### WHAT YOU SHOULD DO
Everything in the records must be copied exactly, apart from the pictures.

### DATASET
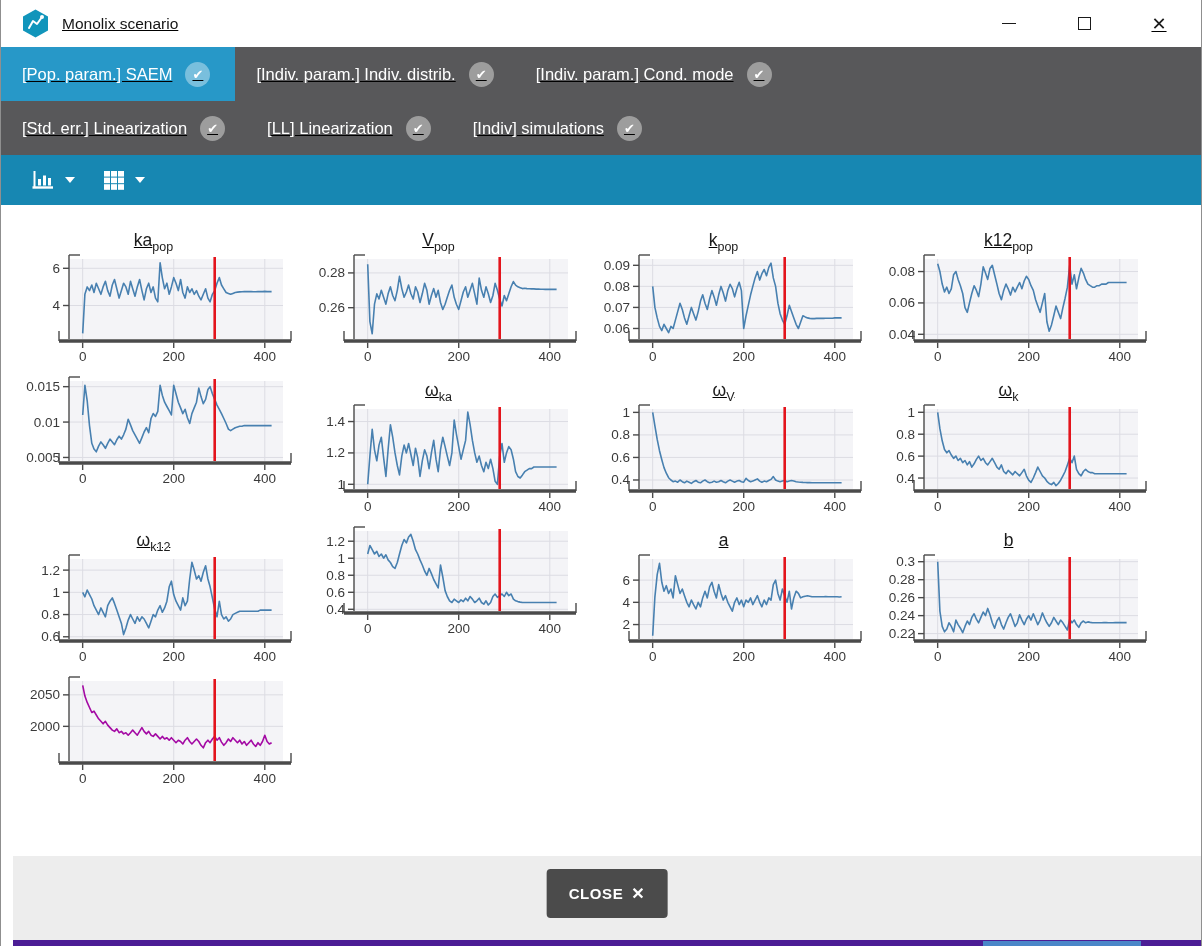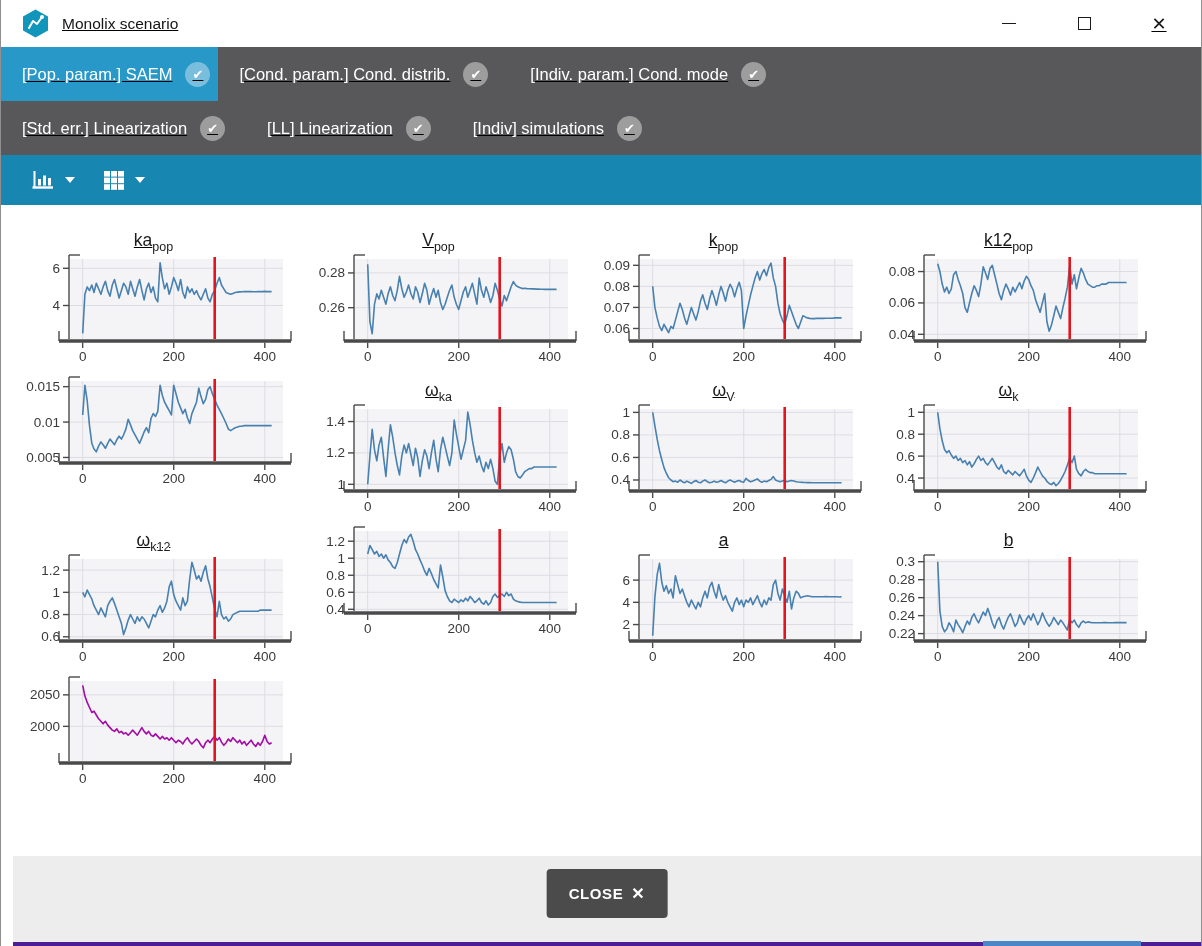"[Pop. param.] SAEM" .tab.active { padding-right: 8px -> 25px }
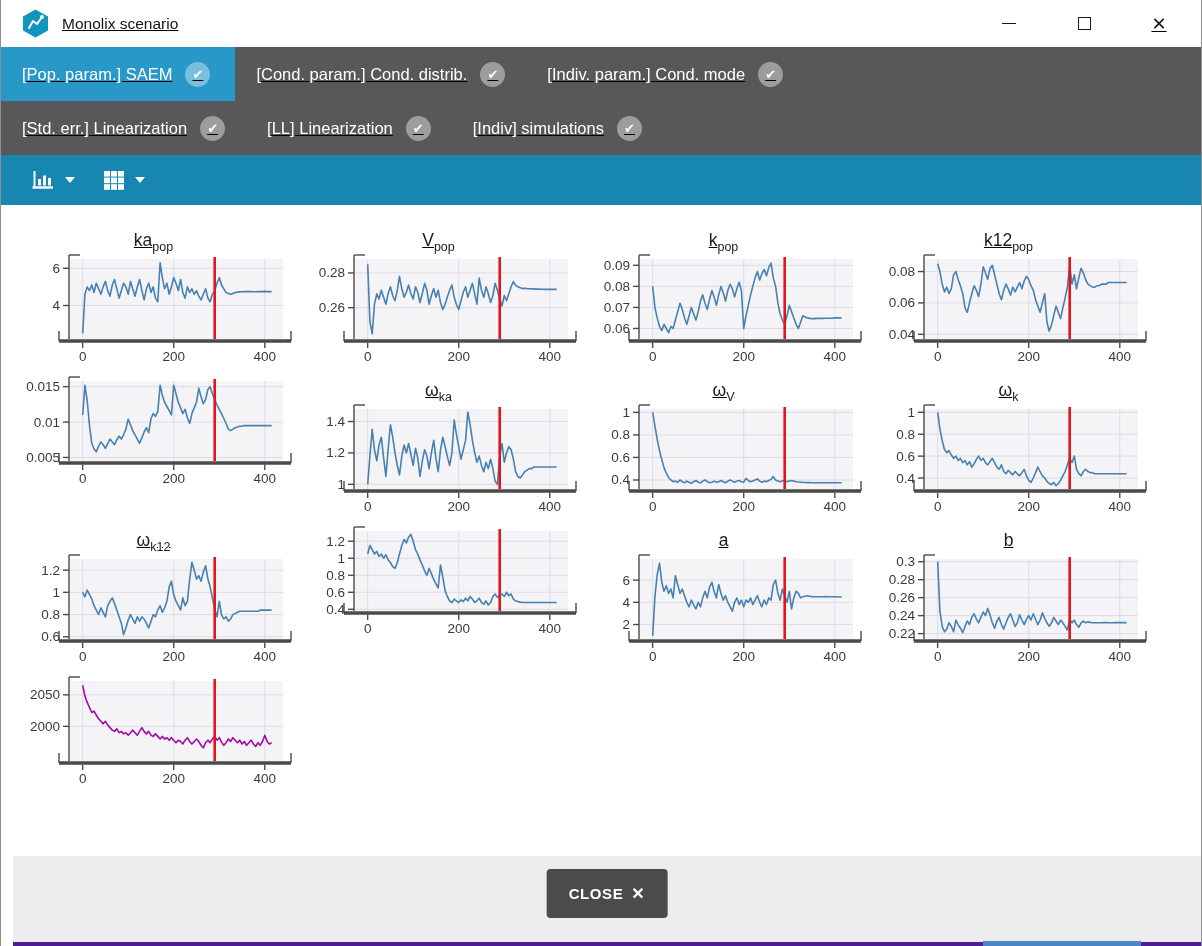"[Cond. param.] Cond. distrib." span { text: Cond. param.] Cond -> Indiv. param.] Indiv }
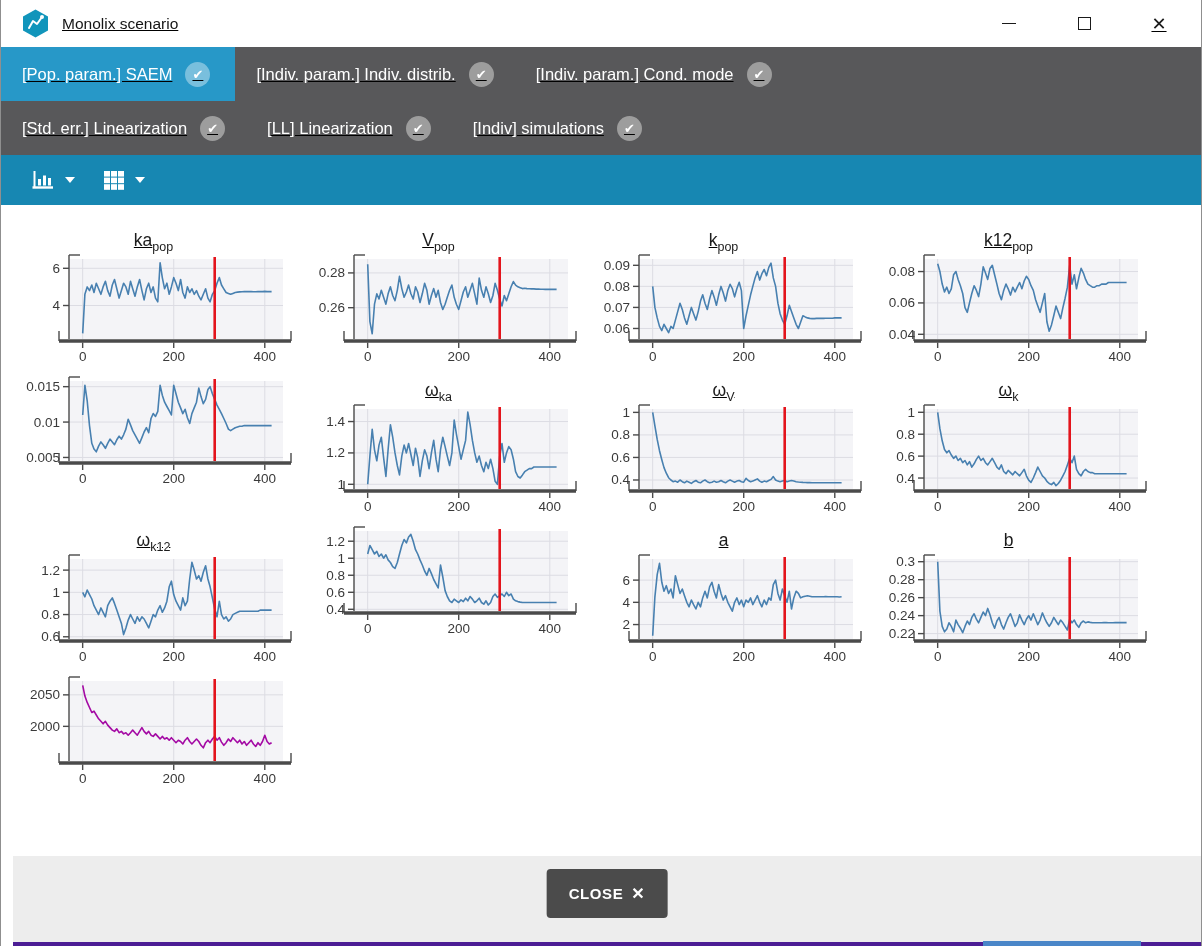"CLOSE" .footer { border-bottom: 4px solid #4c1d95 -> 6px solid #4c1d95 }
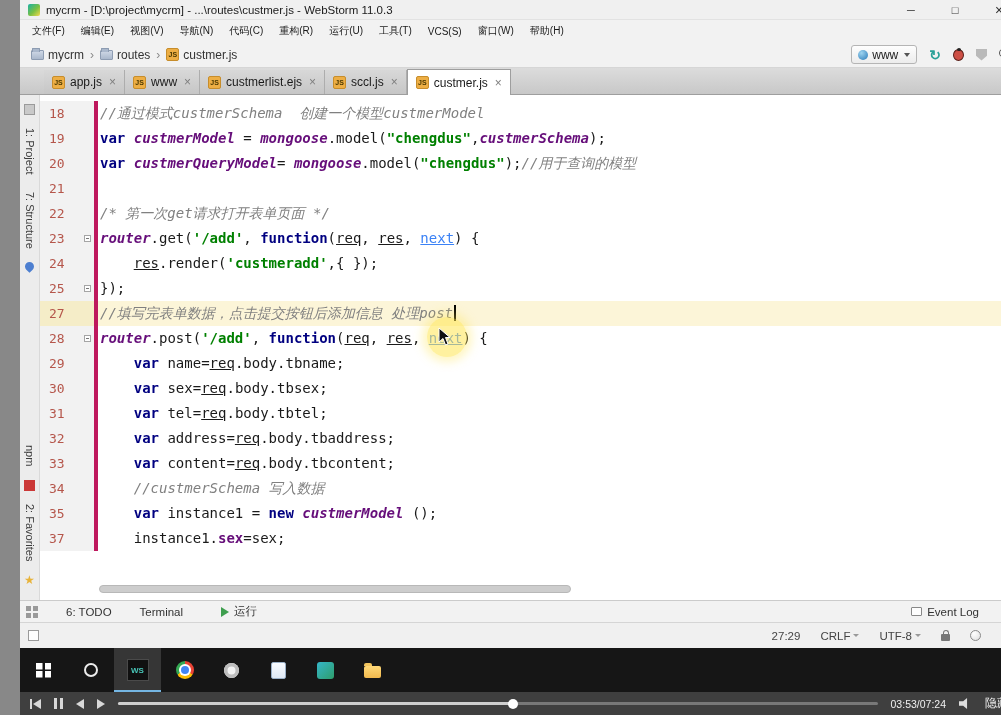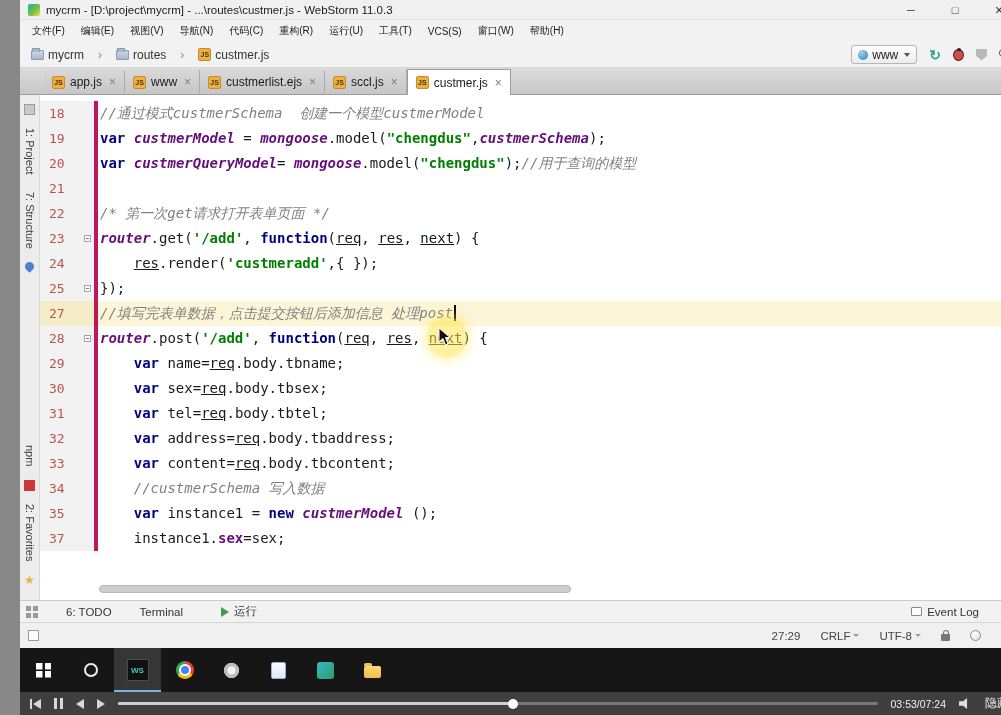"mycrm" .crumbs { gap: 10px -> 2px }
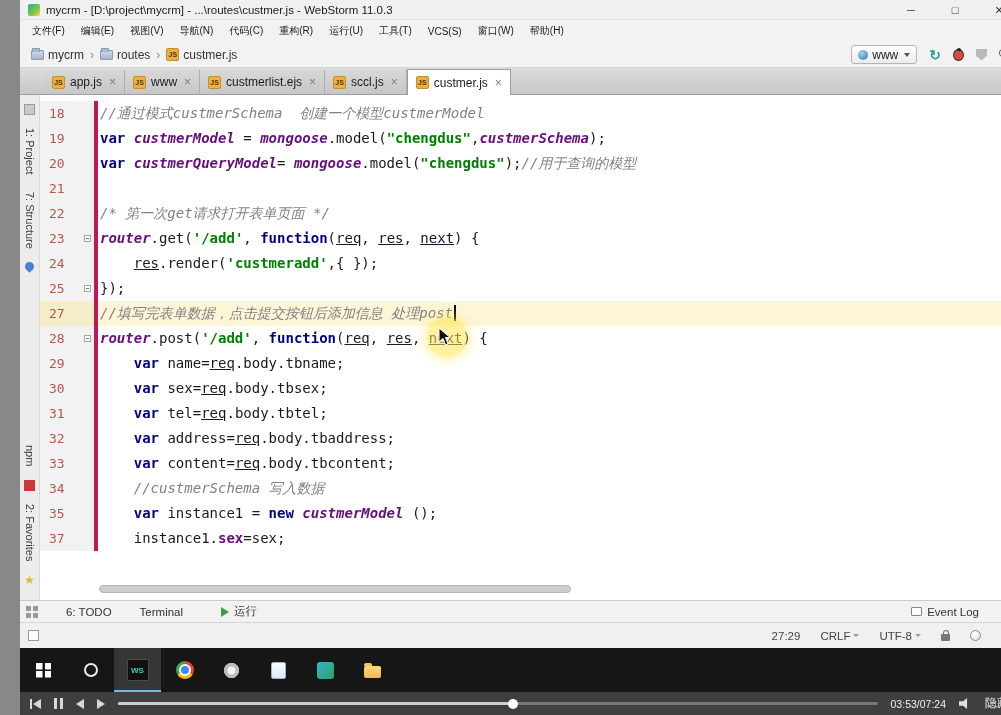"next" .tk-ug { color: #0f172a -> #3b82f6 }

### WRITTEN SOLUTION
"[Pop. param.] SAEM" .tab.active { padding-right: 8px -> 25px }
"[Cond. param.] Cond. distrib." span { text: Cond. param.] Cond -> Indiv. param.] Indiv }
"CLOSE" .footer { border-bottom: 4px solid #4c1d95 -> 6px solid #4c1d95 }
"mycrm" .crumbs { gap: 10px -> 2px }
"next" .tk-ug { color: #0f172a -> #3b82f6 }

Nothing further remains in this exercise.